↓

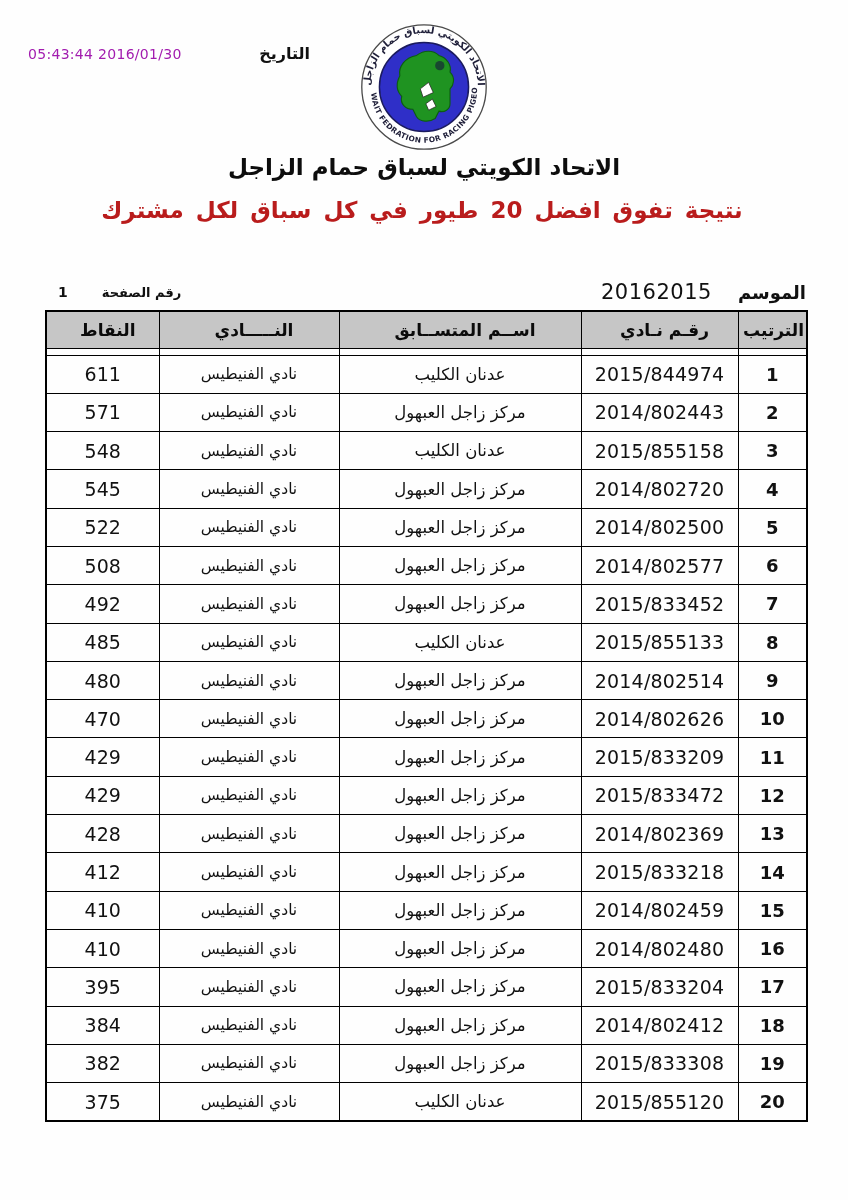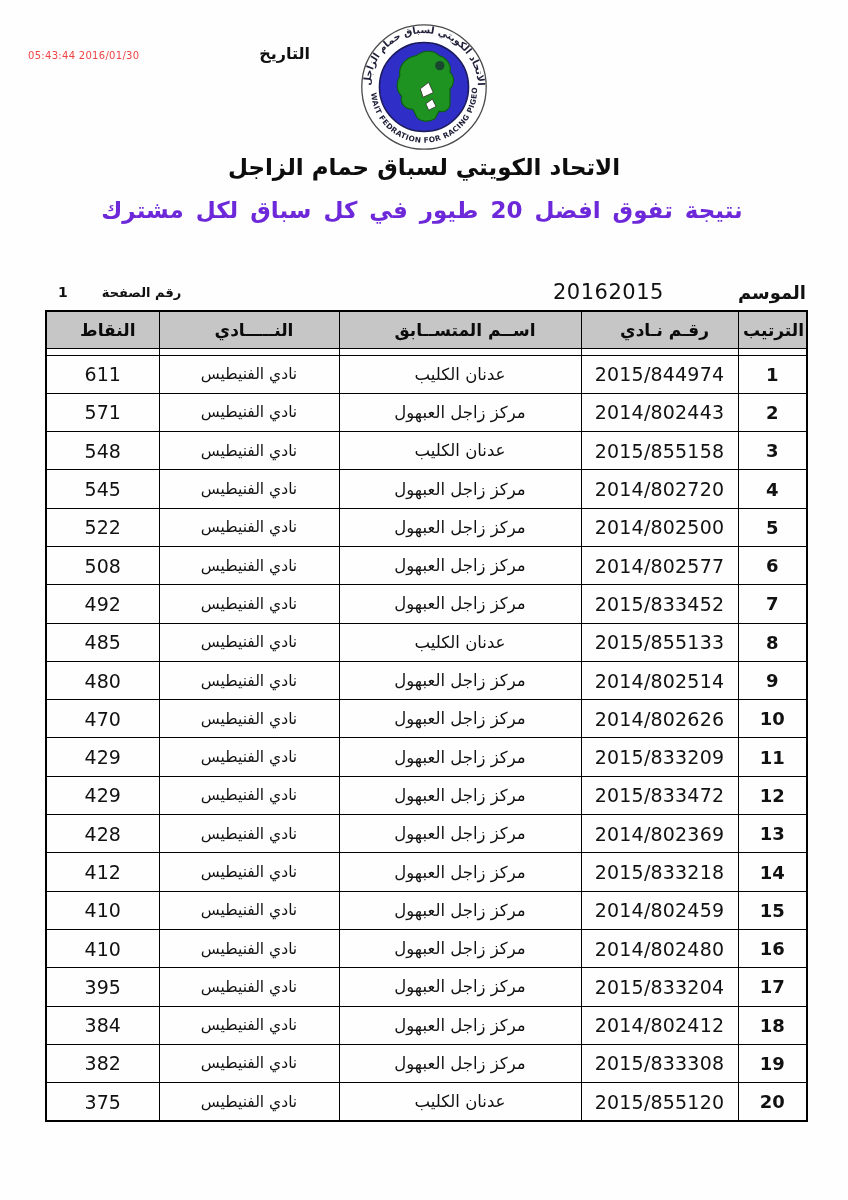--- a/index.html
+++ b/index.html
@@ -14,7 +14,7 @@
     position:absolute;top:44px;left:28px;width:282px;
     display:flex;justify-content:space-between;align-items:baseline;direction:ltr;
   }
-  .date-value{font-size:10px;letter-spacing:.3px;color:#ef4444;}
+  .date-value{font-size:14px;letter-spacing:.3px;color:#a21caf;}
   .date-label{font-size:16px;font-weight:bold;color:#101010;}
 
   

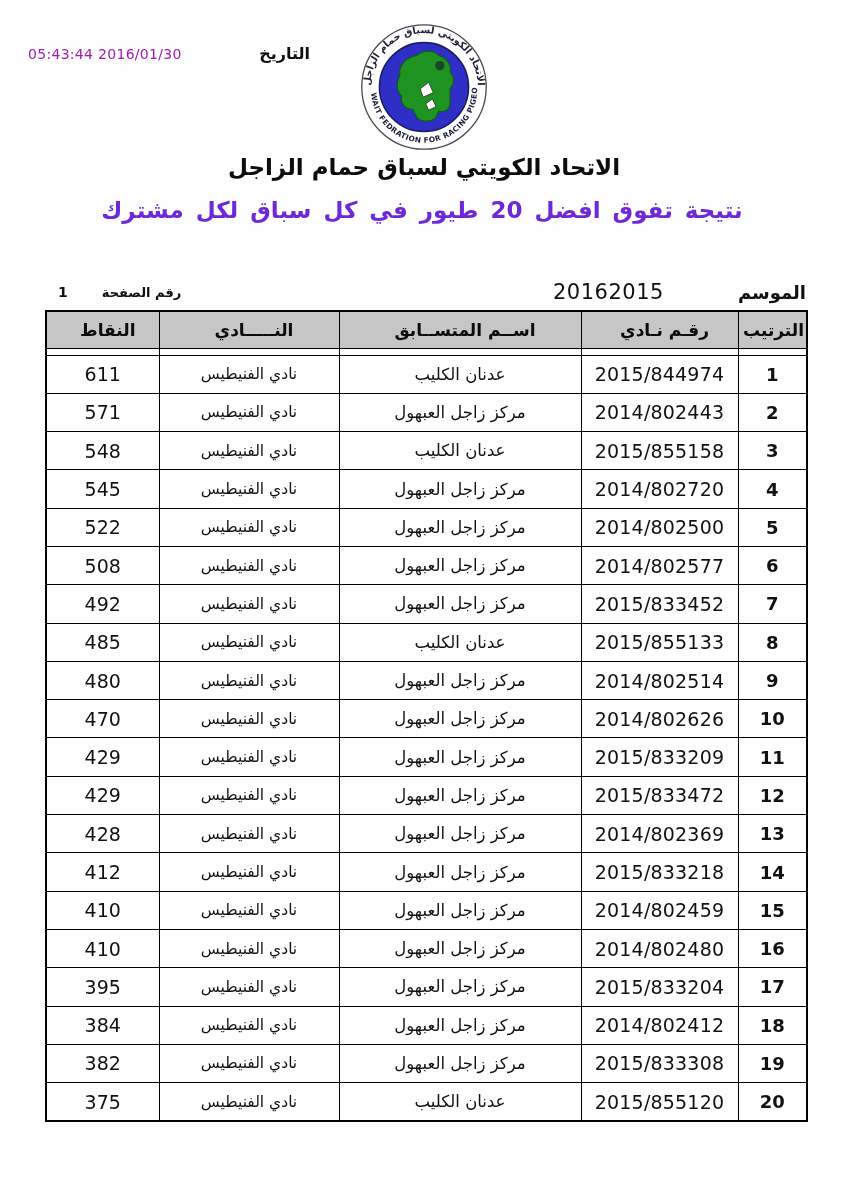--- a/index.html
+++ b/index.html
@@ -24,7 +24,7 @@
   .title-1{position:absolute;top:154px;right:0;left:0;text-align:center;
     font-size:23px;font-weight:bold;color:#0d0d0d;}
   .title-2{position:absolute;top:197px;right:4px;left:0;text-align:center;
-    font-size:23px;font-weight:bold;color:#6d28d9;word-spacing:4px;}
+    font-size:23px;font-weight:bold;color:#b91c1c;word-spacing:4px;}
   .title-3{position:absolute;top:247px;right:0;left:0;text-align:center;
     font-size:18px;font-weight:bold;color:#0d0d0d;}
 

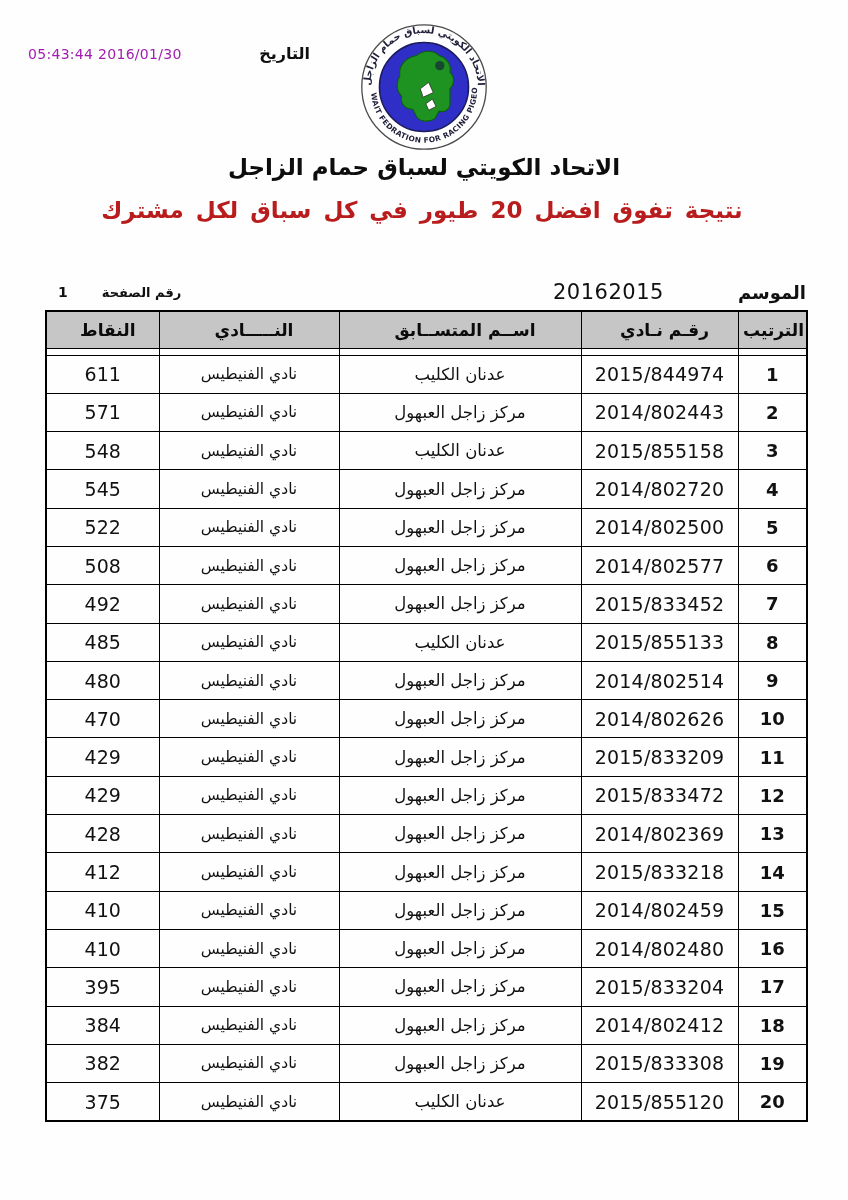--- a/index.html
+++ b/index.html
@@ -30,7 +30,7 @@
 
   
   .season-line{position:absolute;top:280px;right:42px;display:flex;gap:26px;align-items:baseline;}
-  .season-label{font-size:18px;font-weight:bold;margin-left:48px;}
+  .season-label{font-size:18px;font-weight:bold;}
   .season-value{font-size:21px;font-weight:normal;letter-spacing:.5px;}
   .pageno-line{position:absolute;top:284px;left:58px;display:flex;gap:34px;align-items:baseline;}
   .pageno-label{font-size:13px;font-weight:bold;}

↑

■ Try it ■
What you return should match the material line for line, with the images removed.

■ Task solution ■
--- a/index.html
+++ b/index.html
@@ -14,7 +14,7 @@
     position:absolute;top:44px;left:28px;width:282px;
     display:flex;justify-content:space-between;align-items:baseline;direction:ltr;
   }
-  .date-value{font-size:10px;letter-spacing:.3px;color:#ef4444;}
+  .date-value{font-size:14px;letter-spacing:.3px;color:#a21caf;}
   .date-label{font-size:16px;font-weight:bold;color:#101010;}
 
   

--- a/index.html
+++ b/index.html
@@ -24,7 +24,7 @@
   .title-1{position:absolute;top:154px;right:0;left:0;text-align:center;
     font-size:23px;font-weight:bold;color:#0d0d0d;}
   .title-2{position:absolute;top:197px;right:4px;left:0;text-align:center;
-    font-size:23px;font-weight:bold;color:#6d28d9;word-spacing:4px;}
+    font-size:23px;font-weight:bold;color:#b91c1c;word-spacing:4px;}
   .title-3{position:absolute;top:247px;right:0;left:0;text-align:center;
     font-size:18px;font-weight:bold;color:#0d0d0d;}
 

--- a/index.html
+++ b/index.html
@@ -30,7 +30,7 @@
 
   
   .season-line{position:absolute;top:280px;right:42px;display:flex;gap:26px;align-items:baseline;}
-  .season-label{font-size:18px;font-weight:bold;margin-left:48px;}
+  .season-label{font-size:18px;font-weight:bold;}
   .season-value{font-size:21px;font-weight:normal;letter-spacing:.5px;}
   .pageno-line{position:absolute;top:284px;left:58px;display:flex;gap:34px;align-items:baseline;}
   .pageno-label{font-size:13px;font-weight:bold;}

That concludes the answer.